The word "none" occurs in some lines of the listing. Copy those lines.
☆ ☆ ☆ ☆ ☆
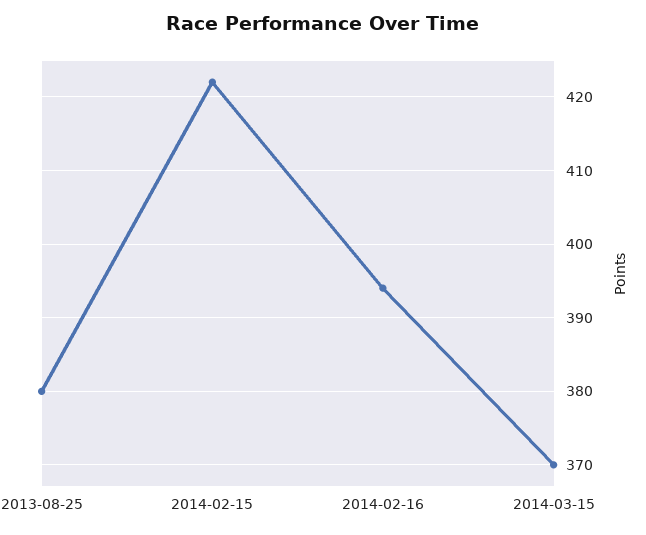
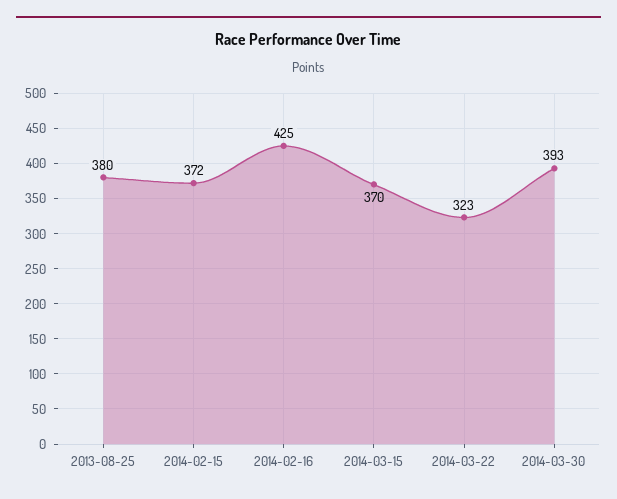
2014-02-15: 422 -> 372
2014-02-16: 394 -> 425
2014-03-22: none -> 323
2014-03-30: none -> 393

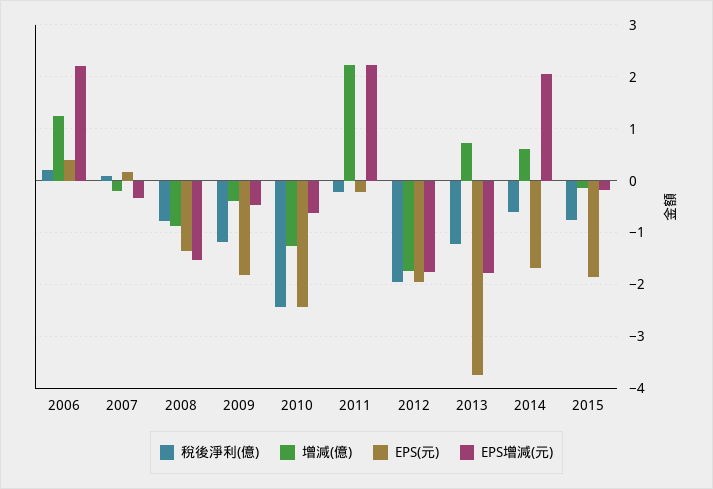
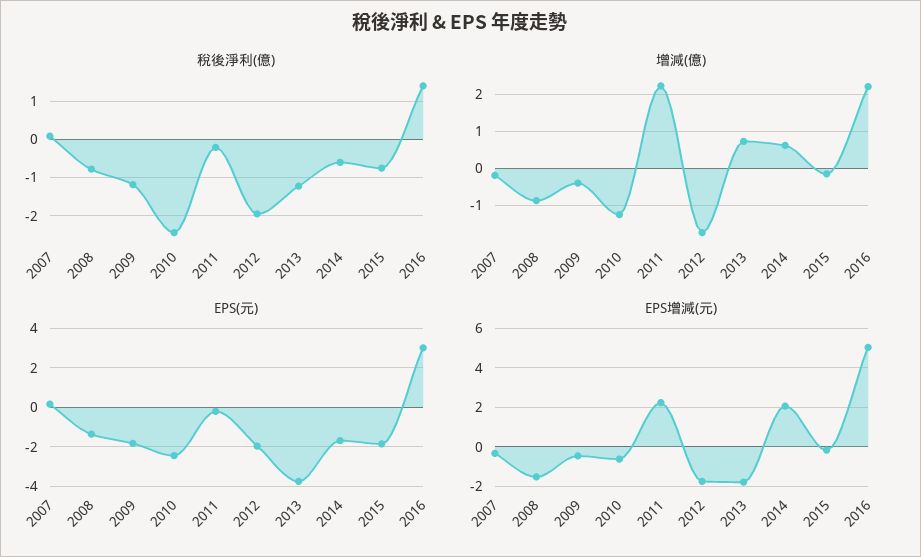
稅後淨利(億), 2006: 0.2 -> none
增減(億), 2006: 1.2 -> none
EPS(元), 2006: 0.4 -> none
EPS增減(元), 2006: 2.2 -> none
稅後淨利(億), 2016: none -> 1.4
增減(億), 2016: none -> 2.2
EPS(元), 2016: none -> 3
EPS增減(元), 2016: none -> 5

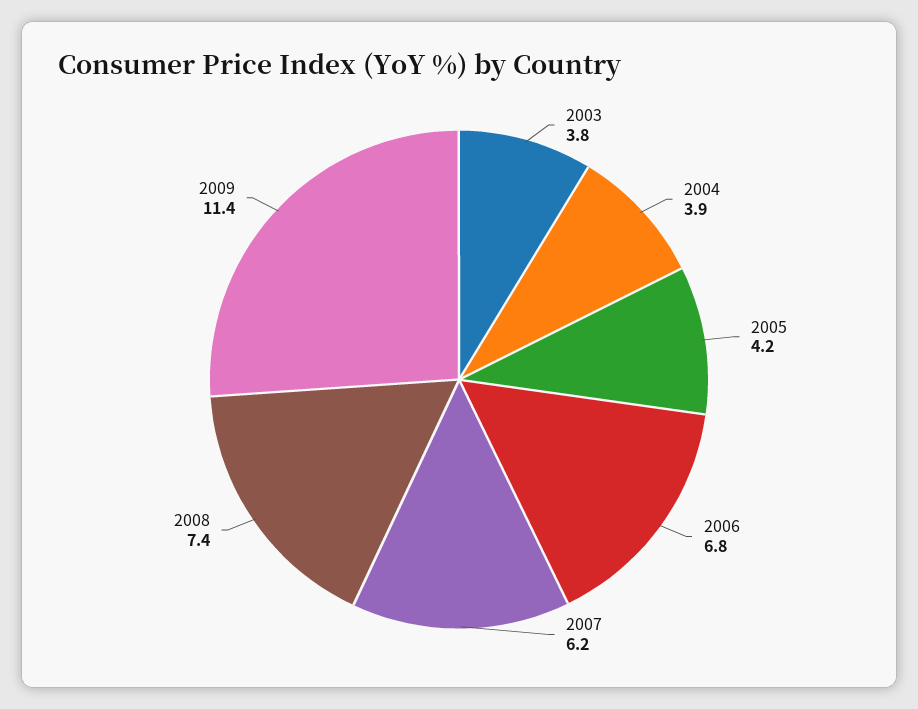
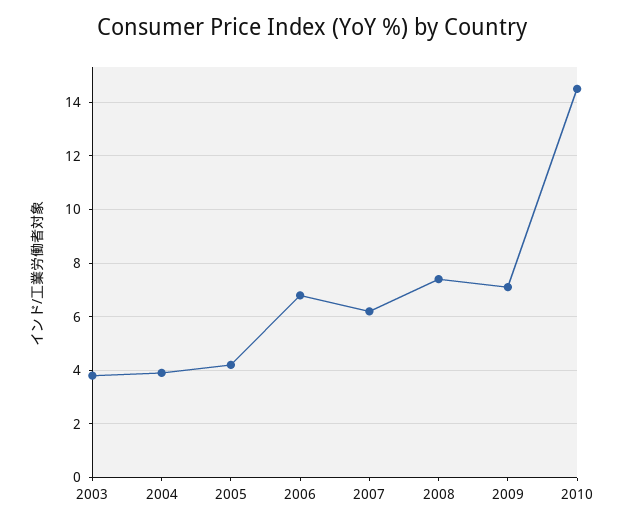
2009: 11.4 -> 7
2010: none -> 14.5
☆ ☆ ☆ ☆ ☆
[Exercise response]
2014-03-22: none -> 323
2014-03-30: none -> 393
稅後淨利(億), 2006: 0.2 -> none
增減(億), 2006: 1.2 -> none
EPS(元), 2006: 0.4 -> none
EPS增減(元), 2006: 2.2 -> none
稅後淨利(億), 2016: none -> 1.4
增減(億), 2016: none -> 2.2
EPS(元), 2016: none -> 3
EPS增減(元), 2016: none -> 5
2010: none -> 14.5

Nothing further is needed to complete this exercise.